Trotz dieser spartanischen Umstände fühlte sich Adenauer wohl. Der große Park mit seinen vielen Spazierwegen, mit alten Zedern und Zypressen, üppig blühenden Magnolien, Azaleen und Rhododendronbüschen im Frühjahr sowie die ganze Umgebung des Comer Sees entschädigten für die wenig komfortable Unterkunft. Häufig begleiteten ihn seine Töchter Libet, Lotta und Ria an den See. Wenn es der straffe Terminplan zuließ, wanderte die Gesellschaft zur Kapelle San Martino (siehe >) oder unternahm Schifffahrten über den Comer See. Wichtiger Bestandteil der italienischen Urlaube waren die nachmittäglichen Boccia-Runden. Der alte Herr war unglaublich geschickt, und dass er selten verlor, war der Stimmung allgemein sehr zuträglich. Deshalb bemühten sich seine Mitspieler, ihr Können nicht unbedingt unter Beweis zu stellen. Nach dem Abendessen wurden gemeinsam Kriminalromane gelesen oder Monopoly gespielt, wobei Adenauer gern gemogelt haben soll.

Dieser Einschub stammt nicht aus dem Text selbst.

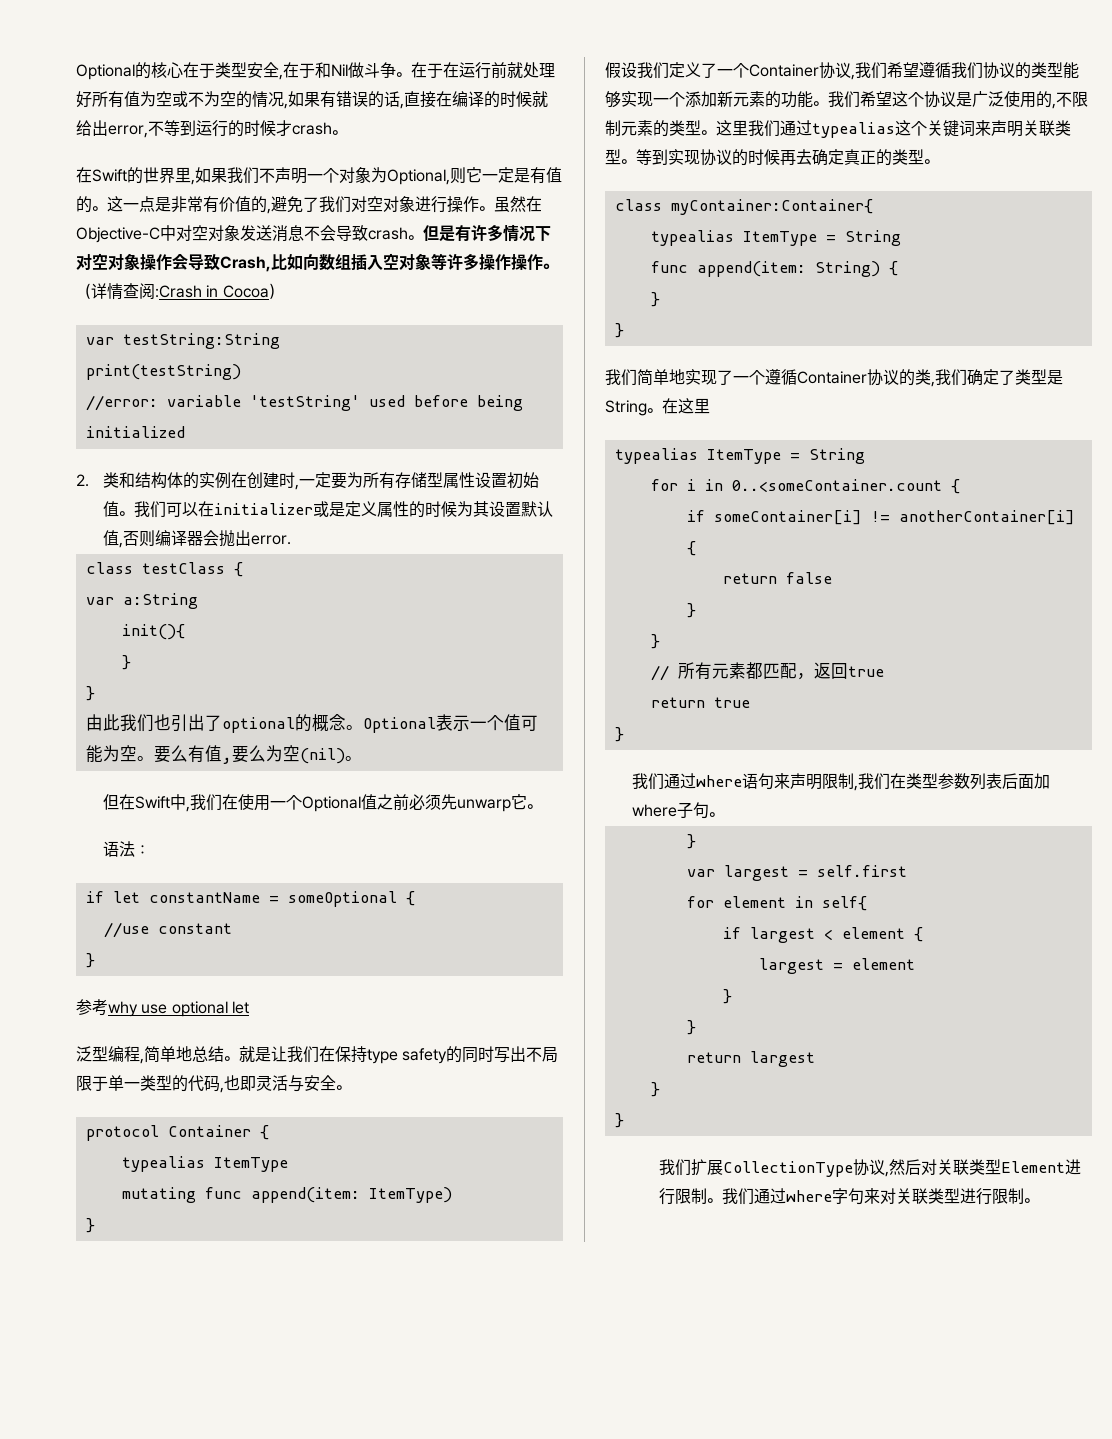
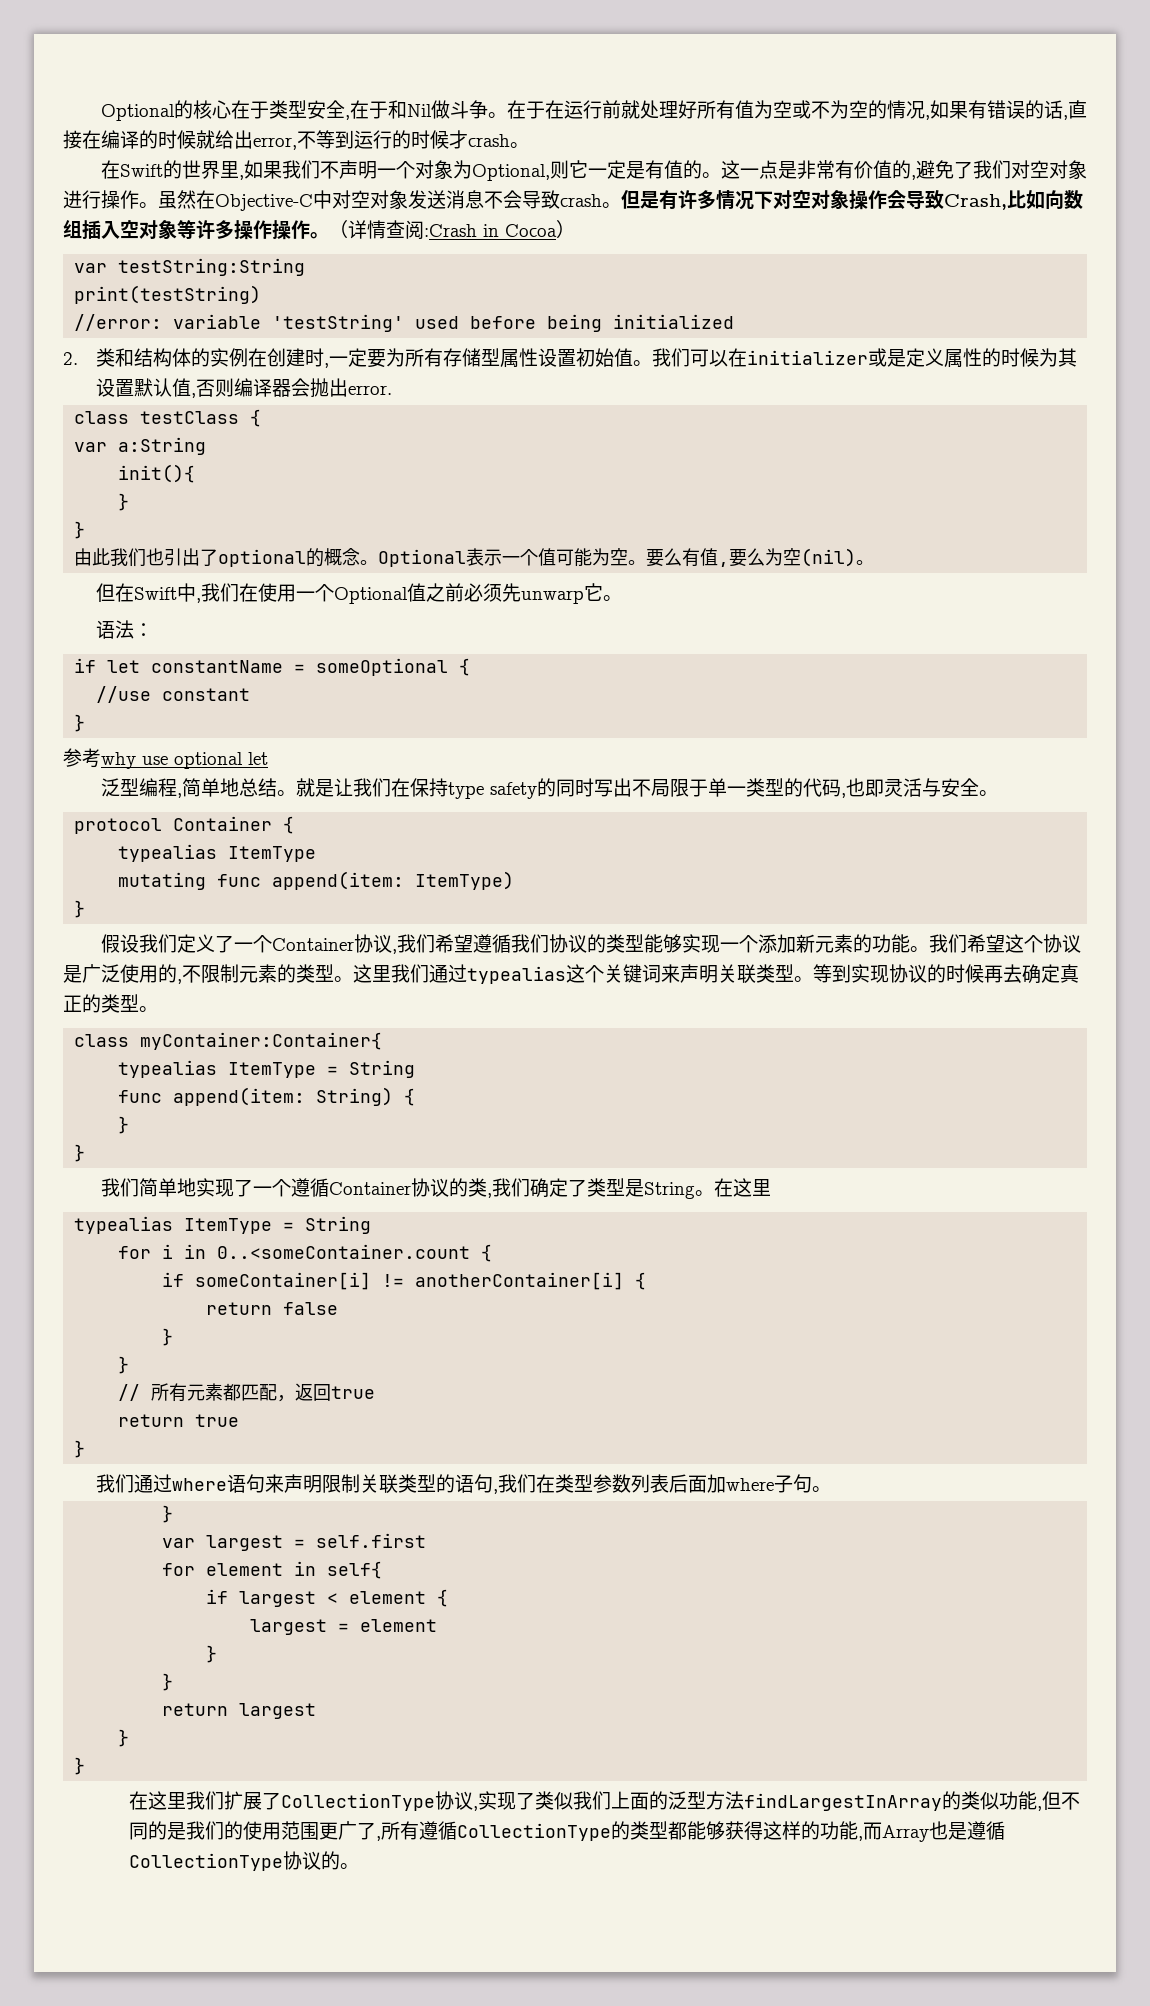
(854, 781) none -> [359,1474,493,1493] 关联类型的语句
(624, 1120) none -> [128,1791,186,1810] 在这里
(723, 1167) none -> [261,1792,281,1810] 了
[888,1159,1081,1175] [658,1188,1024,1205] 然后对关联类型Element进行限制。我们通过where字句来对关联类型进行限制 -> [477,1791,1080,1811] [128,1821,1005,1842] [128,1851,340,1871] 实现了类似我们上面的泛型方法findLargestInArray的类似功能,但不同的是我们的使用范围更广了,所有遵循CollectionType的类型都能够获得这样的功能,而Array也是遵循CollectionType协议的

Gearbeitet hat der »Alte« auch in den Ferien, die Politik ließ ihn nie los. Die Villa wurde mit Telefonen und Fernschreibgeräten ausgestattet, die die ständige Verbindung mit Bonn erlaubten. In- und ausländische Gesprächspartner gaben sich gewissermaßen die Klinke in die Hand, darunter der italienische Ministerpräsident Amintore Fanfani, der stellvertretende französische Ministerpräsident Antoine Pinay, der erste Präsident der Europäischen Kommission Walter Hallstein, Willy Brandt, der amerikanische Außenminister Dean Rusk, der frühere japanische Premierminister Shigeru Yoshida – die Liste ließe sich noch lang fortsetzen.